In the current implementation, the base time scale is always UTC, usually with leap seconds skipped, but leap second support is there if you want it. Hence UK times are de facto (modulo leap seconds), not de jure. I suppose there might be more-advanced applications where most Unix processes wants to use a UTC-based time scale, but one process wants to use a GMT-based one (or UT1, or Mars solar time, etc.). But that sounds pretty specialized. It shouldn't be needed for civil times anywhere on the planet, so it'd probably be an astronomical application or something like that. If someone wanted to do that, I'd like to see their implementation before worrying about adding support for it to the tz code or database. There's a similar issue for support for other calendars, e.g., the Persian calendar in widespread use in Iran.
Paul Eggert wrote:
In the current implementation, the base time scale is always UTC,
Yes, except that UTC didn't exist before 1961. I reckon that Unix time prior to NTP is best understood as representing an unspecified form of UT, rather than anything so specific. (I wrote about this in the Wikipedia article on Unix time.) The timezone database seems to have the same slightly-fuzzy semantics, because it presumes a base of UTC in the current era but also has data for historical eras where not only UTC but even UT was not defined.

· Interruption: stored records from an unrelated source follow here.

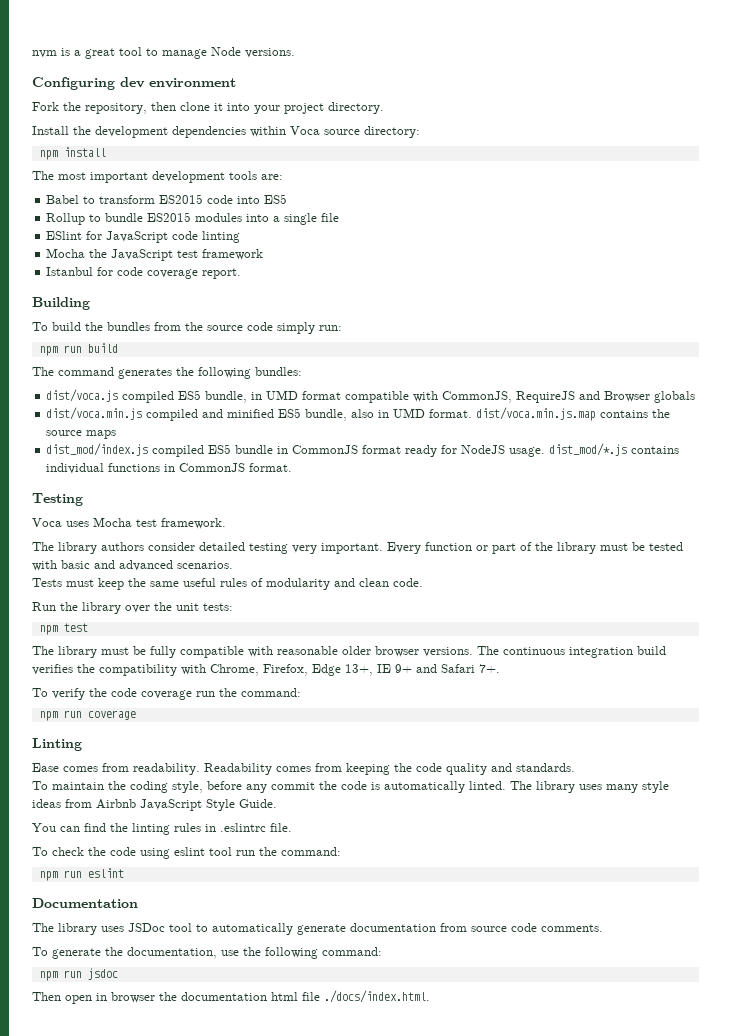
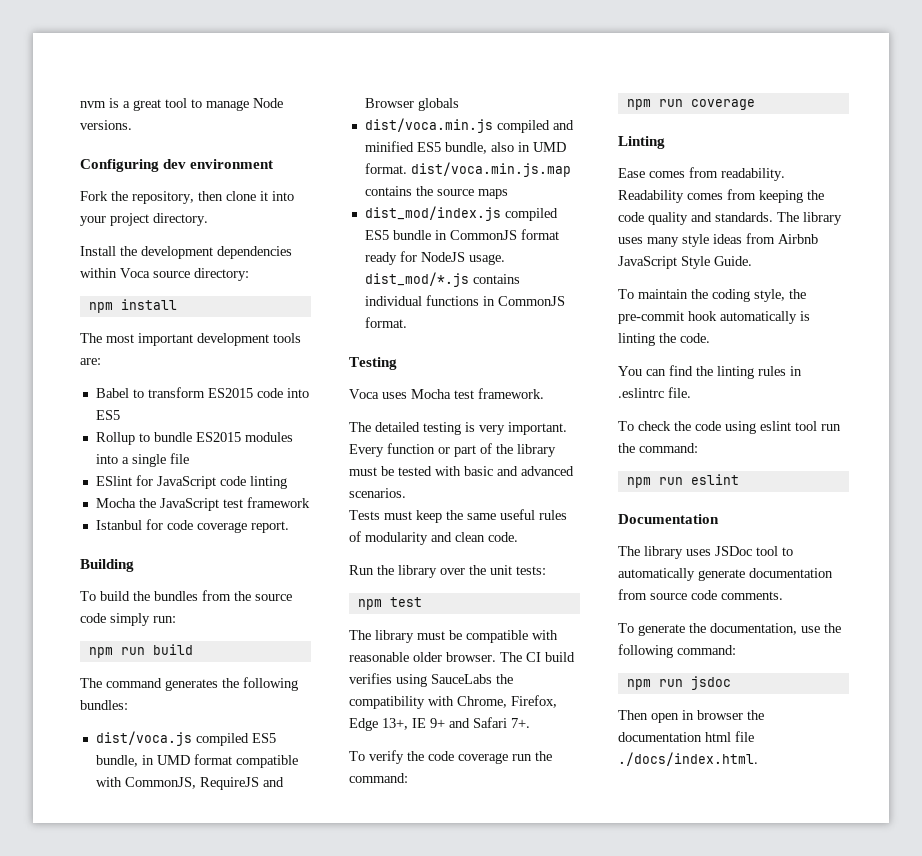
- The library authors consider detailed testing very important.
+ The detailed testing is very important.
- The library must be fully compatible with reasonable older browser versions. The continuous integration build verifies the compatibility with Chrome, Firefox, Edge 13+, IE 9+ and Safari 7+.
+ The library must be compatible with reasonable older browser. The CI build verifies using SauceLabs the compatibility with Chrome, Firefox, Edge 13+, IE 9+ and Safari 7+.
- Readability comes from keeping the code quality and standards.
- To maintain the coding style, before any commit the code is automatically linted. The library uses many style ideas from Airbnb JavaScript Style Guide.
+ Readability comes from keeping the code quality and standards. The library uses many style ideas from Airbnb JavaScript Style Guide.
+ To maintain the coding style, the pre-commit hook automatically is linting the code.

It shouldn't be needed for civil times anywhere on the planet,
I think it is, where legal time is required with sub-second precision. Sub-second precision is a somewhat specialised requirement, but getting less so.
If someone wanted to do that, I'd like to see their implementation before worrying about adding support for it to the tz code or database.
Fair enough. For what I'm doing, btw, having the data in the database source files is more useful to me than making the tz code handle it. I'm not using time_t or localtime() and that crowd, because of the limited precision and the leap seconds issue. I'm working primarily in Perl. I wrote Time::UTC and Time::UTC::Now, which exist to handle UTC correctly (leap seconds and all) with arbitrary precision. My data type of choice is Math::BigRat, a bignum rational format. I have a clock program which uses Time::UTC::Now and also gets timezone offsets from the tz database via DateTime::TimeZone: it ticks correctly through leap seconds, displaying in an arbitrary timezone.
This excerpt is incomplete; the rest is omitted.